- WHAT IS REQUIRED -
Going from the line that contains "margin-left: none ->" through the last line of the records, set down each line again exactly, both included, with pictures left out.
━━━━━ RECORDED DATA
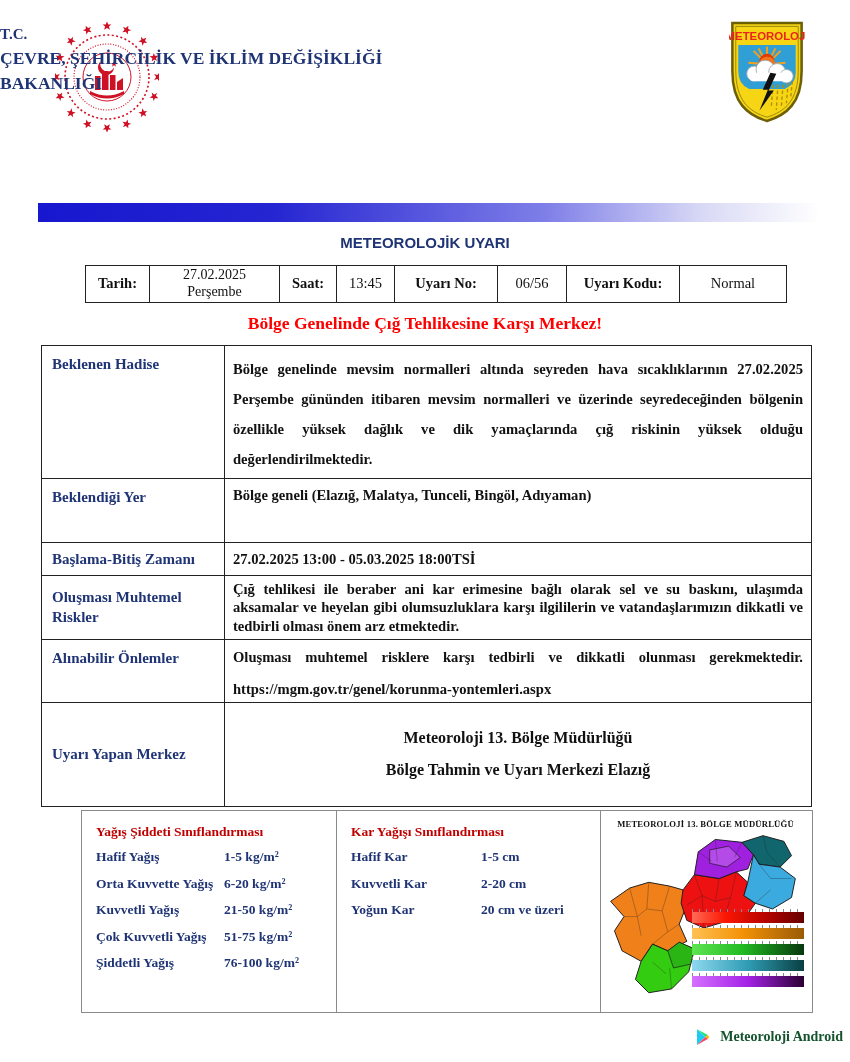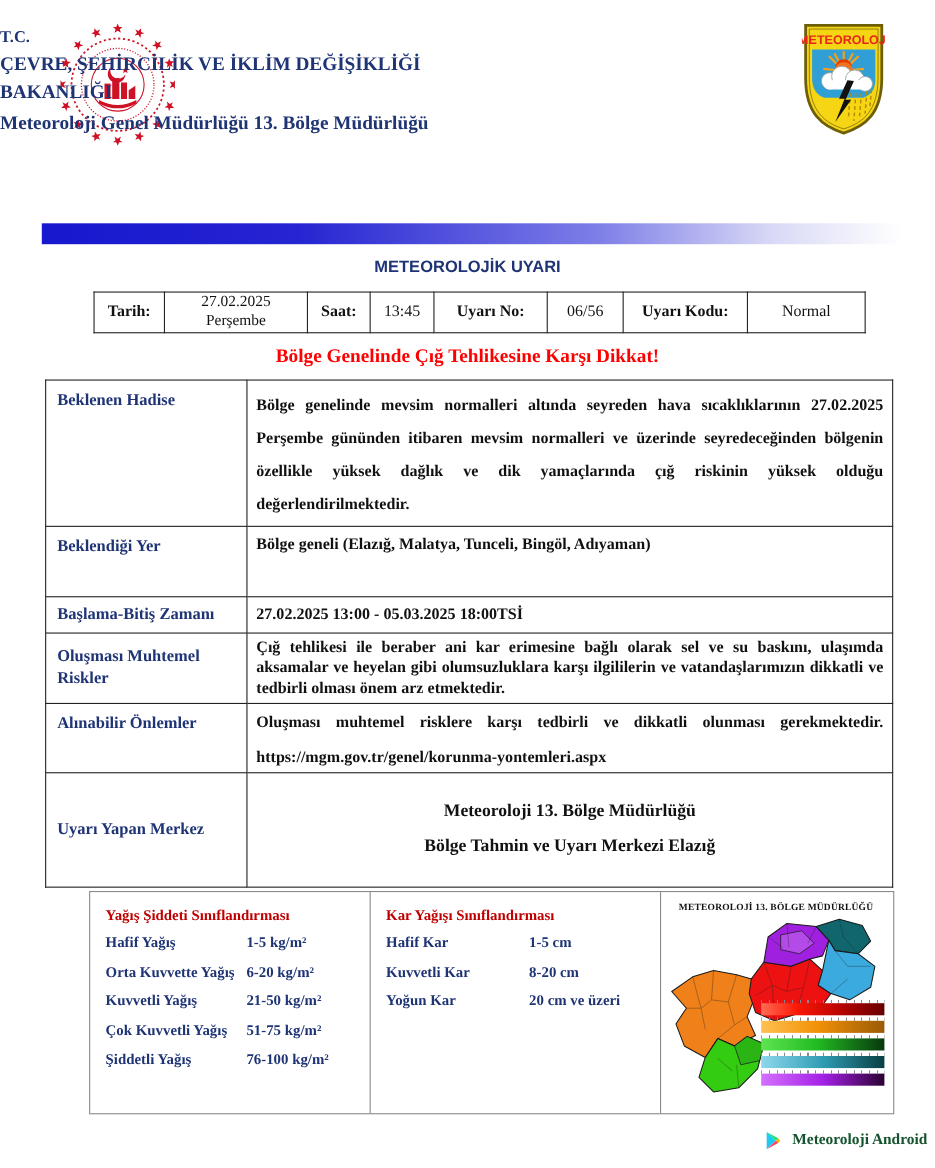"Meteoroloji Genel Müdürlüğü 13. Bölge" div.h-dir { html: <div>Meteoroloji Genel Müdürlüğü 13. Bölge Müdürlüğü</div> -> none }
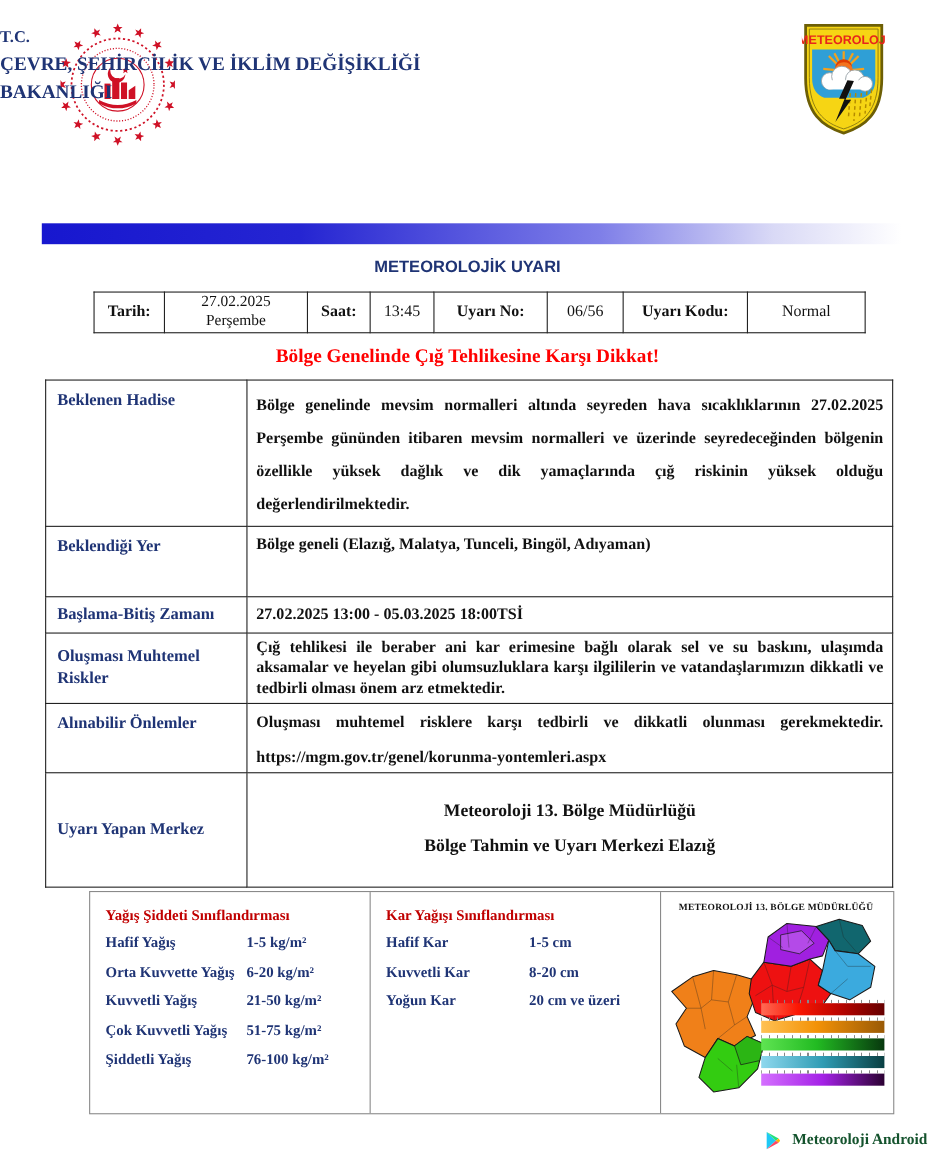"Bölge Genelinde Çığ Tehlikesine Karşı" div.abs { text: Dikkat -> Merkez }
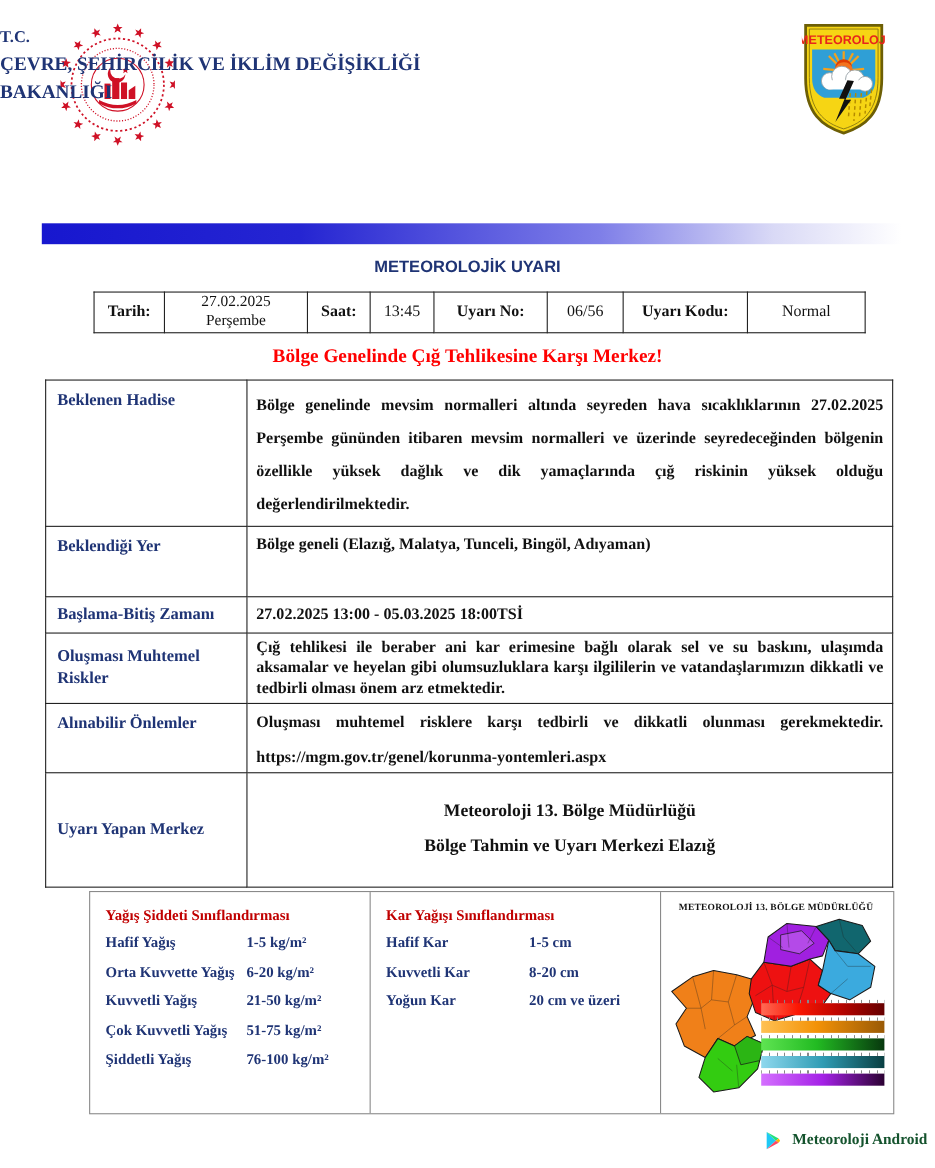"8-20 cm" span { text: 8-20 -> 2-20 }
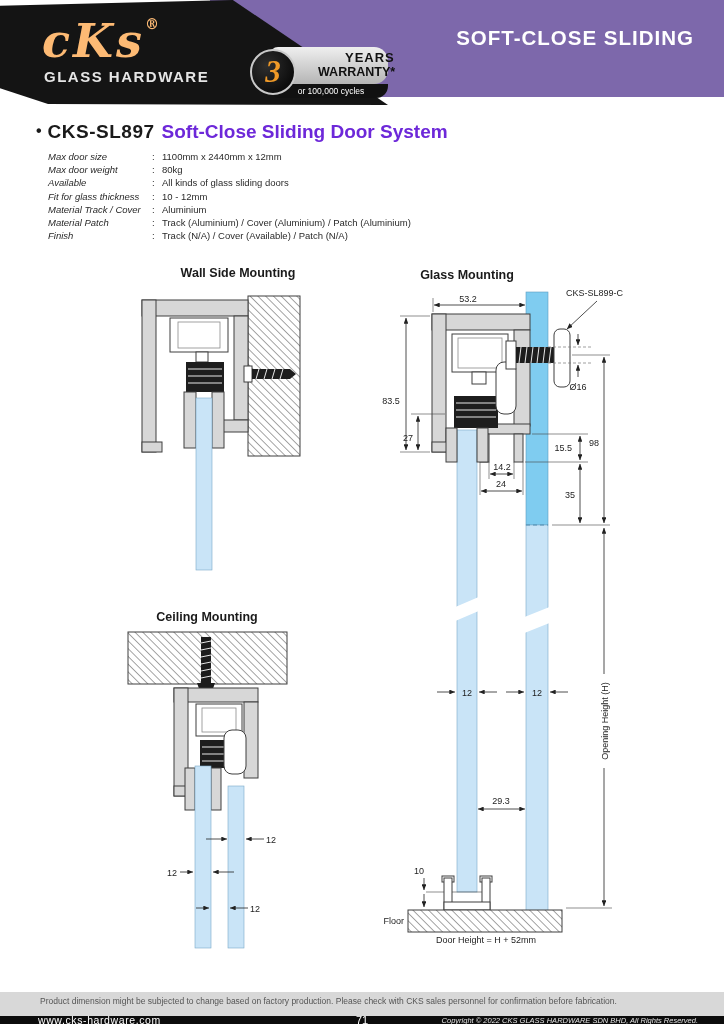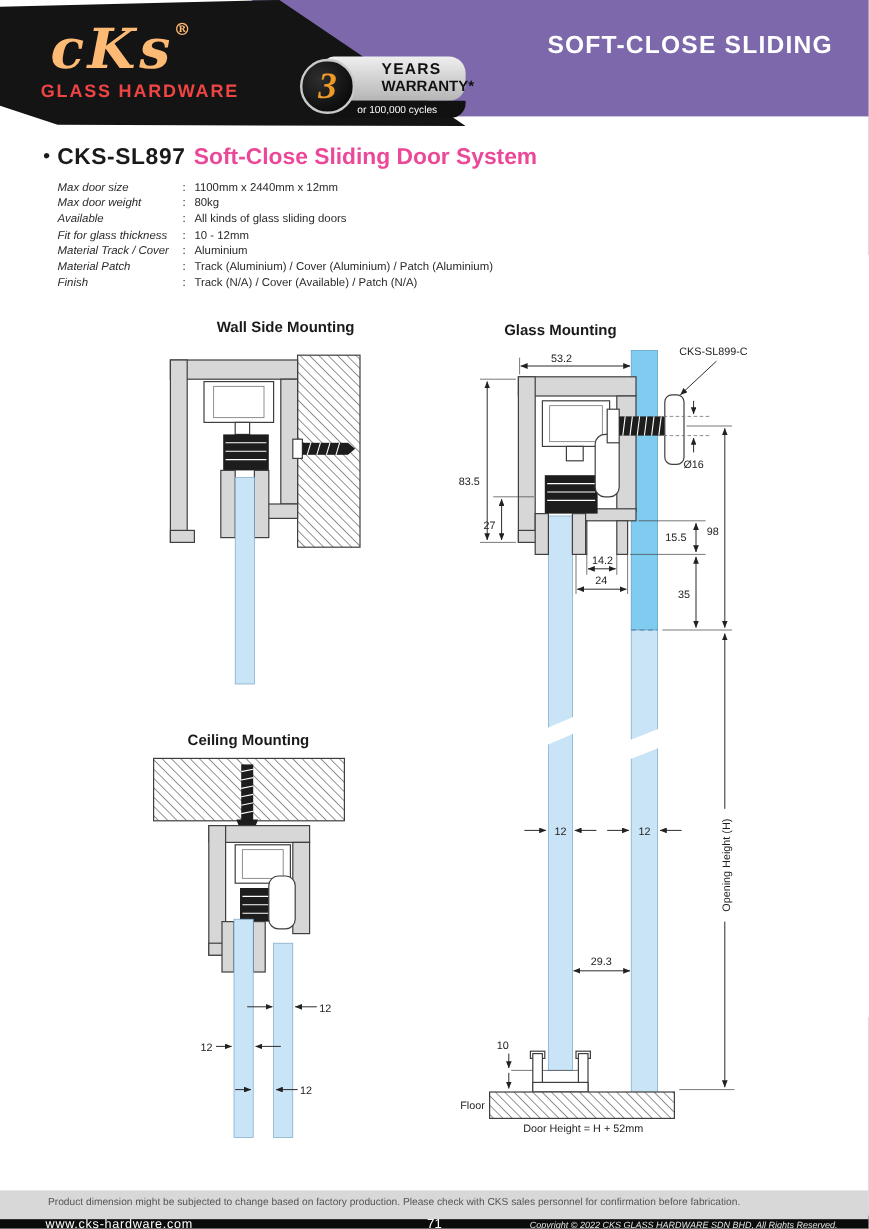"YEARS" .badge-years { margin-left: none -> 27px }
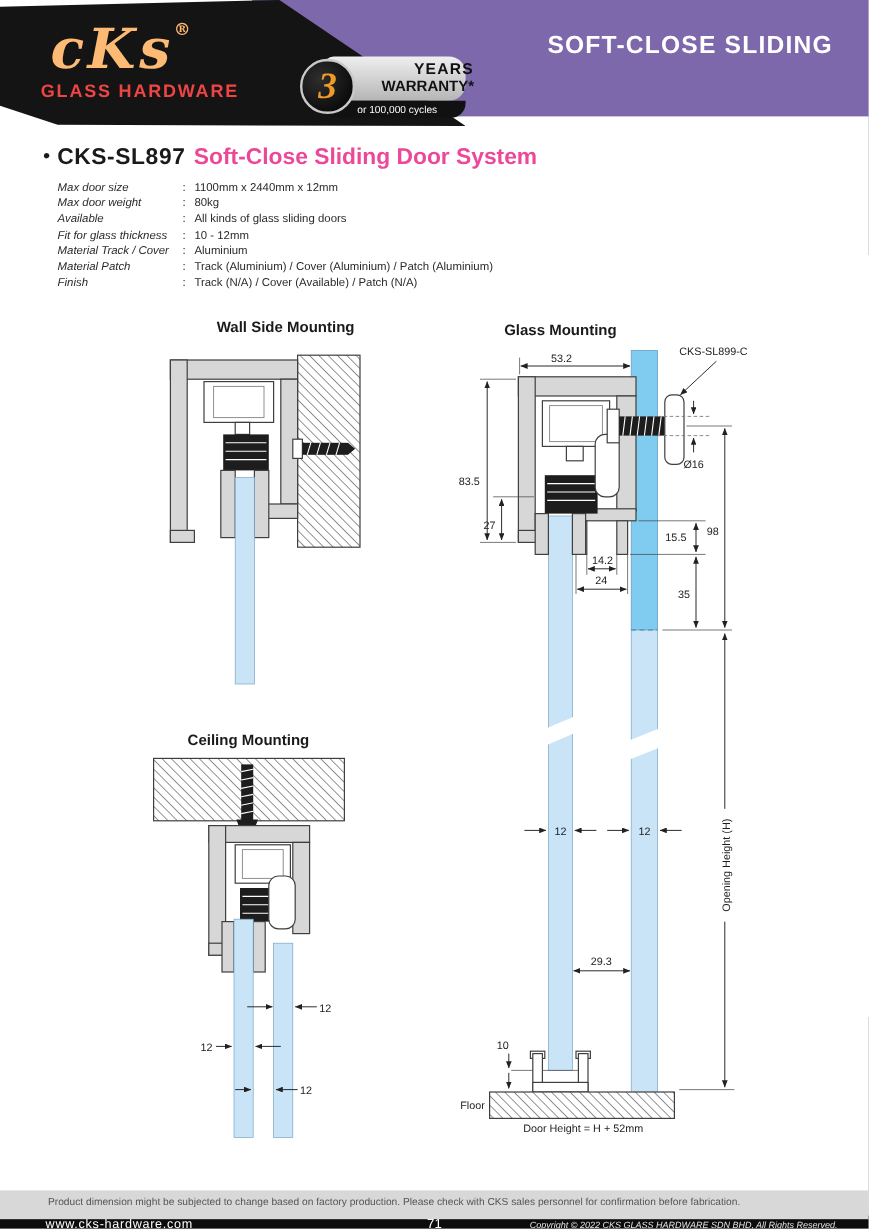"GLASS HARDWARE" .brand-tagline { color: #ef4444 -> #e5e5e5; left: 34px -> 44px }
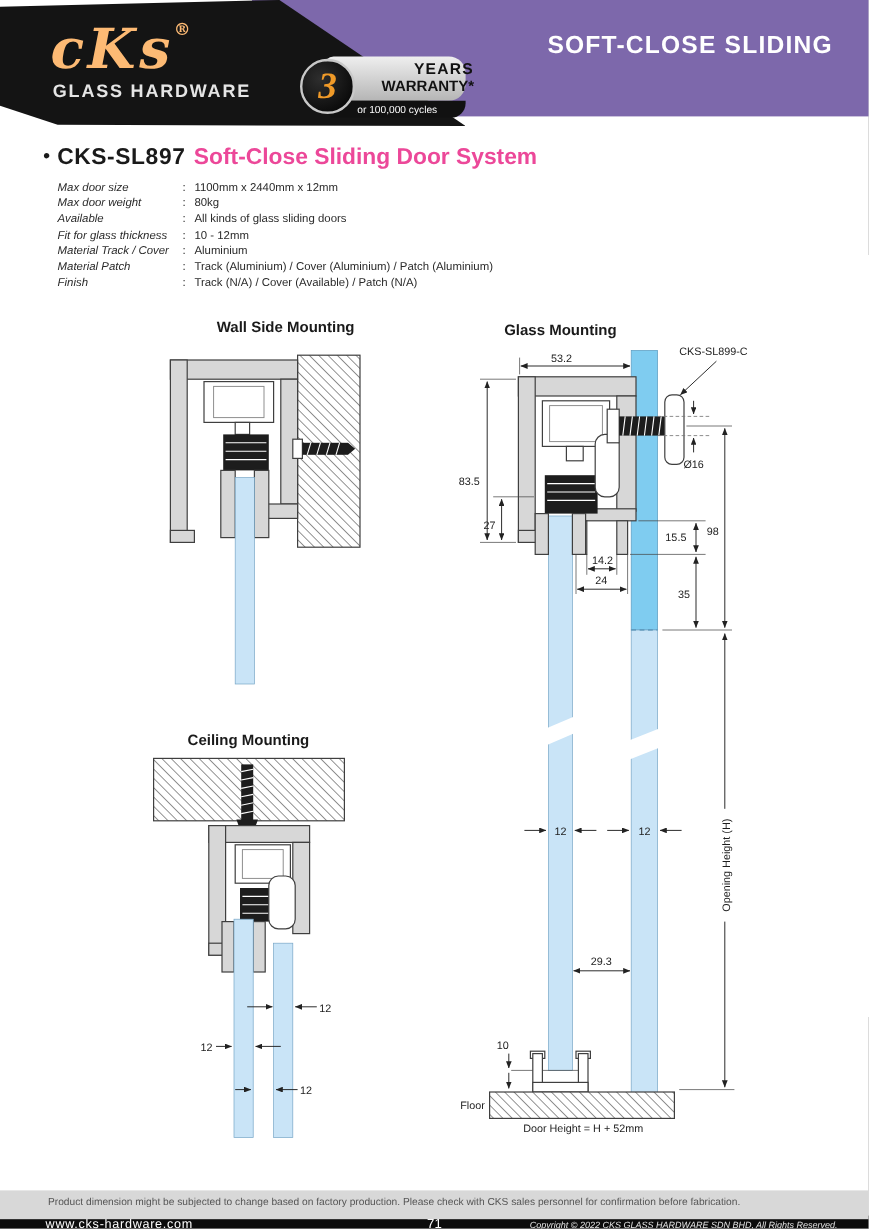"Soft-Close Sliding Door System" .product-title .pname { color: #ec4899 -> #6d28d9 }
━━━━━━━━━━
- SOLUTION FOR THIS PROBLEM -
"YEARS" .badge-years { margin-left: none -> 27px }
"GLASS HARDWARE" .brand-tagline { color: #ef4444 -> #e5e5e5; left: 34px -> 44px }
"Soft-Close Sliding Door System" .product-title .pname { color: #ec4899 -> #6d28d9 }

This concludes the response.